Among the biology degree programs offered by many universities are Bachelor of Science (BS) degrees. Students who enroll in these courses normally study both animal and plant biology, and the classes contain both lectures and practical laboratory based sessions. People who plan to eventually work as researchers normally complete a BS program before continuing to study the topic in more depth at graduate school. Some universities combine BS biology degrees with teacher training programs, although these courses are designed to prepare people to teach at middle or high schools rather than colleges or universities.


Many educational establishments offer biology degree programs that are Bachelor of Arts (BA) courses rather than BS degrees. While a BS program involves a significant amount of practical work, a BA degree is largely theory based. At one point in time, BA courses were also distinguished from BS programs by the fact that the former were often partially taught in Latin. In many instances, people enrolled in joint honors programs will take BA biology degree programs and these courses are aimed at those who wish to learn the science rather than those who wish to put their skills to practical use. As with BS degrees, a BA program may include zoology, marine biology and animal science classes.

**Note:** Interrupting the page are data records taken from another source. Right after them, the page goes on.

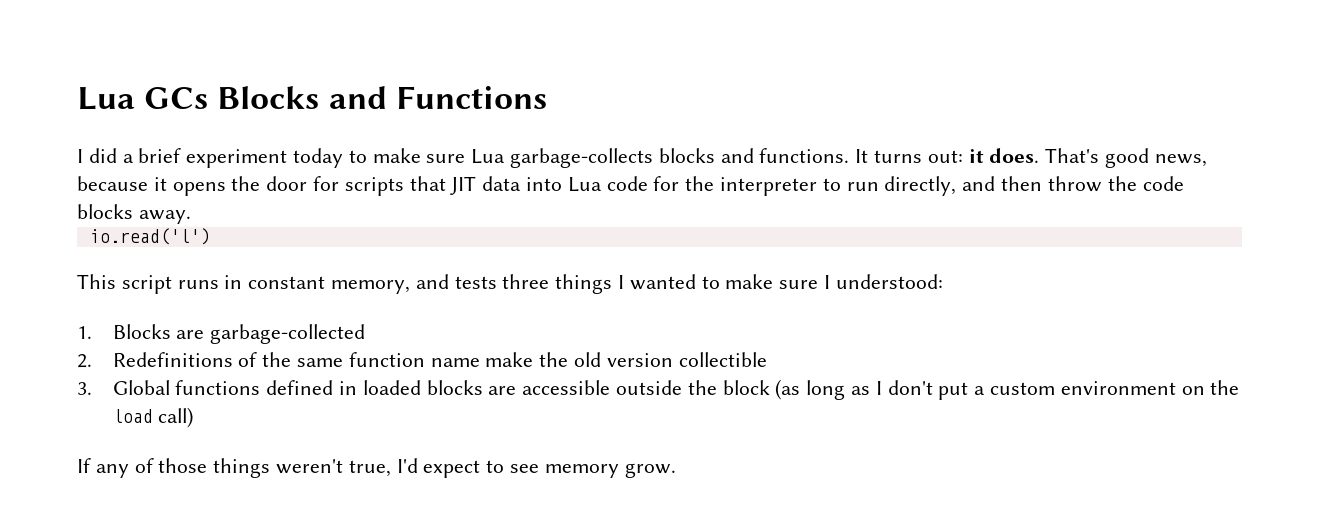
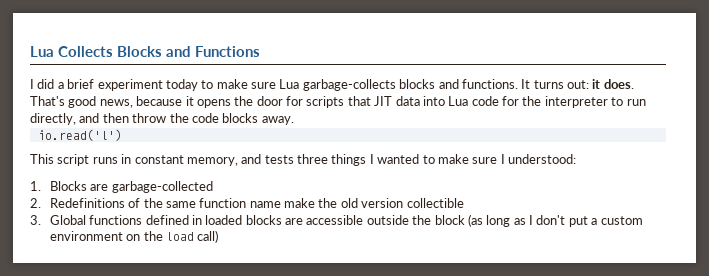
[77,87,209,110] Lua GCs -> [30,46,114,57] Lua Collects
[77,458,676,478] // If any of those things weren't true, I'd expect to see memory grow. -> (219, 236) none

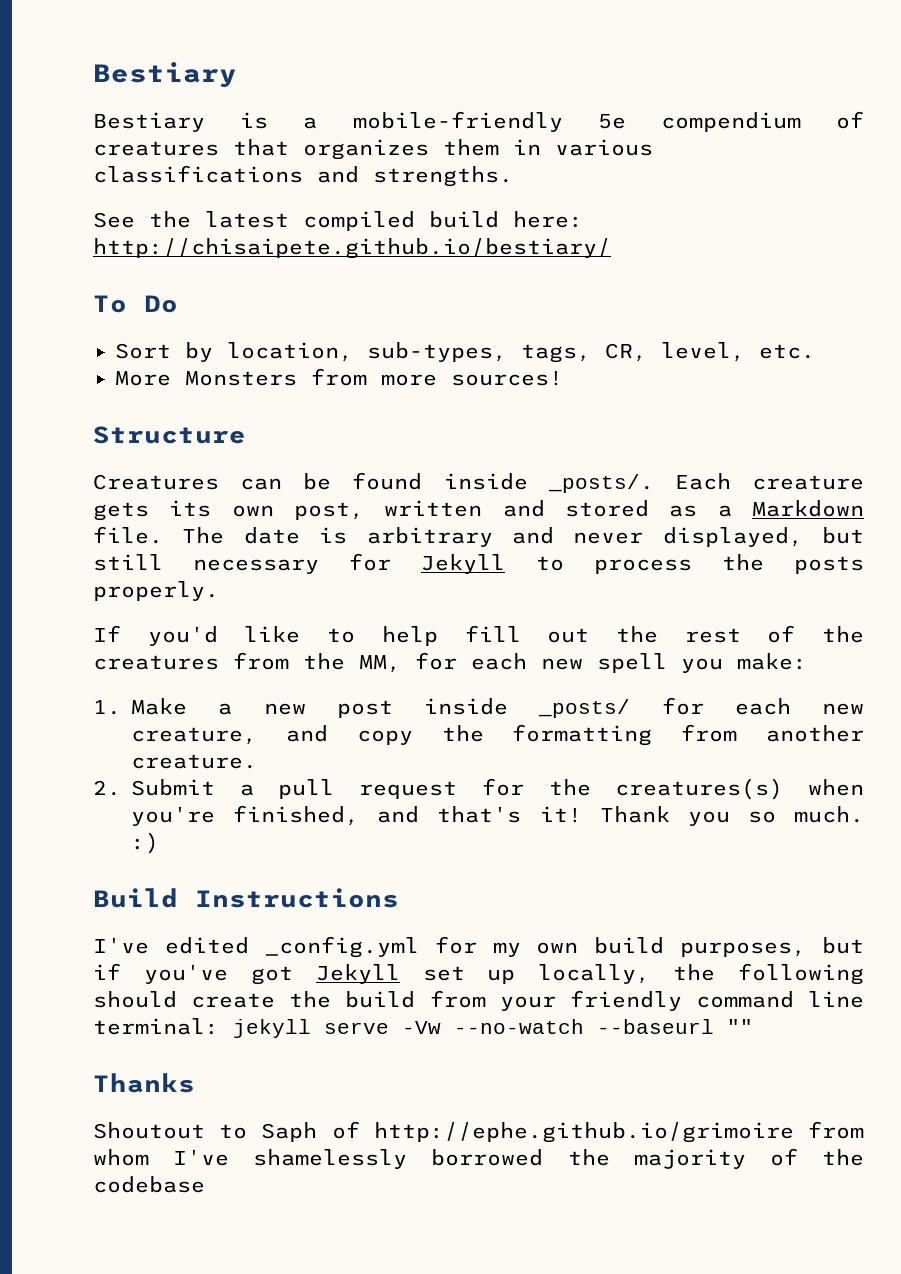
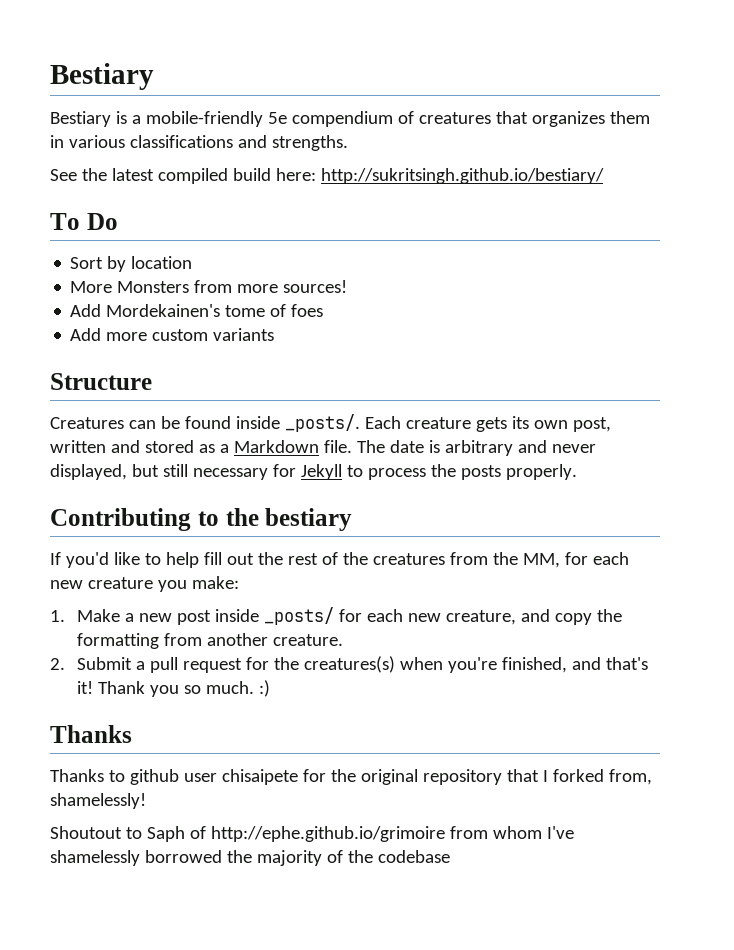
[93,238,611,259] http://chisaipete.github.io/bestiary/ -> [320,168,604,184] http://sukritsingh.github.io/bestiary/
[227,342,815,363] location, sub-types, tags, CR, level, etc. -> [131,256,193,269] location
(563, 378) none -> [70,304,324,317] [70,328,275,341] // Add Mordekainen's tome of foes // Add more custom variants
(219, 591) none -> [50,508,353,531] // Contributing to the bestiary
[597,653,667,673] spell -> [87,577,153,589] creature
[93,888,399,908] [93,936,864,958] [93,963,864,985] [93,990,864,1011] [93,1018,753,1038] [93,1073,195,1093] Build Instructions // I've edited _config.yml for my own build purposes, but if you've got Jekyll set up locally, the following should create the build from your friendly command line terminal: jekyll serve -Vw --no-watch --baseurl "" // Thanks -> [50,725,132,743] [50,769,652,785] [50,793,146,809] Thanks // Thanks to github user chisaipete for the original repository that I forked from, shamelessly!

Students who have completed undergraduate biology degree programs can continue their studies by enrolling in postgraduate masters degree programs. As with the undergraduate courses, masters programs are either science or arts courses. People who wish to work as researchers tend to enroll in Masters of Science (MS) courses while the Masters of Arts programs (MA) are more theory based and often attract applicants who plan to work in non-science related jobs but who may benefit from having some knowledge of the topic.

The most advanced biology degree programs are doctorate degrees. These courses normally last for several years and students are usually required to complete a dissertation that focuses on one element of the topic. Typically, senior lecturers and department heads at universities are people who have completed doctorate degrees while junior lecturer jobs are often given to people with masters degrees.

In the past, biology courses consisted of classroom based sessions and face-to-face interaction with teachers. Since the end of the 20th century, many colleges have begun offering online courses although some of these still involve students having to participate in at least one laboratory based session. Additionally, other colleges offer mail-based sessions that work similarly except that students and teachers correspond via the mail rather than with email.